Proceedings Abstracts of the Twenty-Third International Joint Conference on Artificial Intelligence

A Rational Extension of Stable Model Semantics to the Full Propositional Language / 1118
Shahab Tasharrofi

Answer set programming is the most appreciated framework for non-monotonic reasoning. Stable model semantics, as the semantics behind this success, has been subject to many extensions. The two main such extensions are equilibrium models and FLP semantics. Despite their very interesting foundations, they both have two problems: they cannot guarantee either minimality, or rationality of their intended models. That is, both these semantics allow models in which some atoms are self-justified (i.e., the only possible reason for including those atoms in the model are those atoms themselves). Present paper extends stable model semantics to the full propositional language while guaranteeing both properties above.
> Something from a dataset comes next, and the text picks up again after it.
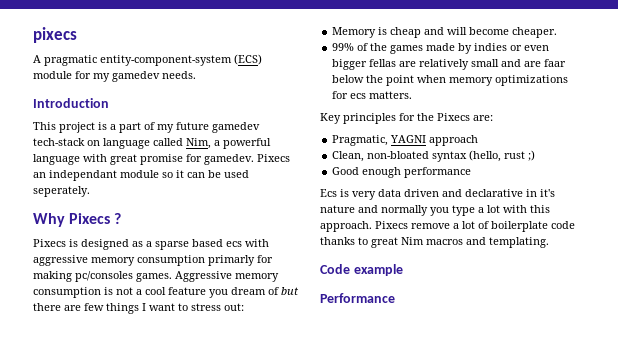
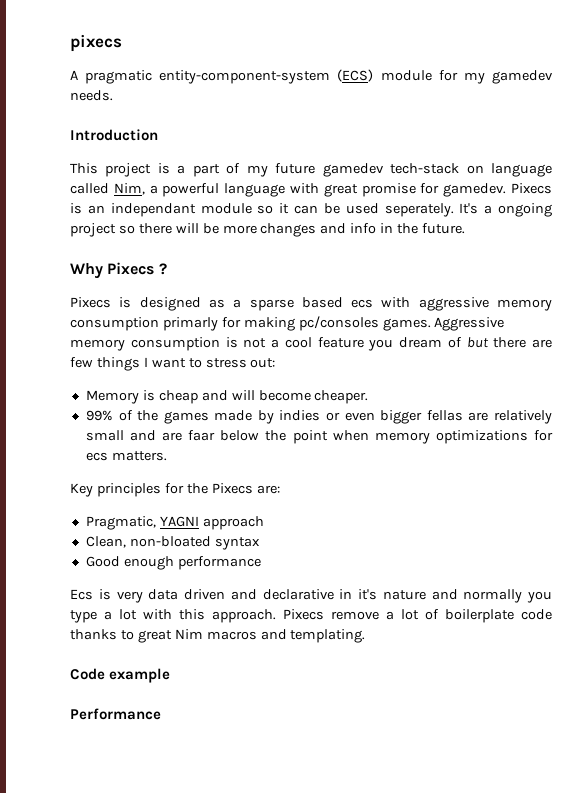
(290, 158) none -> [70,203,82,214] is
(90, 191) none -> [459,203,552,217] [70,223,466,237] It's a ongoing project so there will be more changes and info in the future.
[469,150,536,162] (hello, rust ;) -> (260, 543) none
Our extension is called supported because it guarantees the existence of non-circular justifications for all atoms in a supported model. These goals are achieved through a form of completion in intuitionistic logic. We also discuss how supported models relate to other semantics for non-monotonic reasoning such as equilibrium models. Finally, we discuss the complexity of reasoning about supported models and show that the complexity of brave/cautious reasoning in supported semantics remains as before, i.e., the rationality property comes for no additional cost.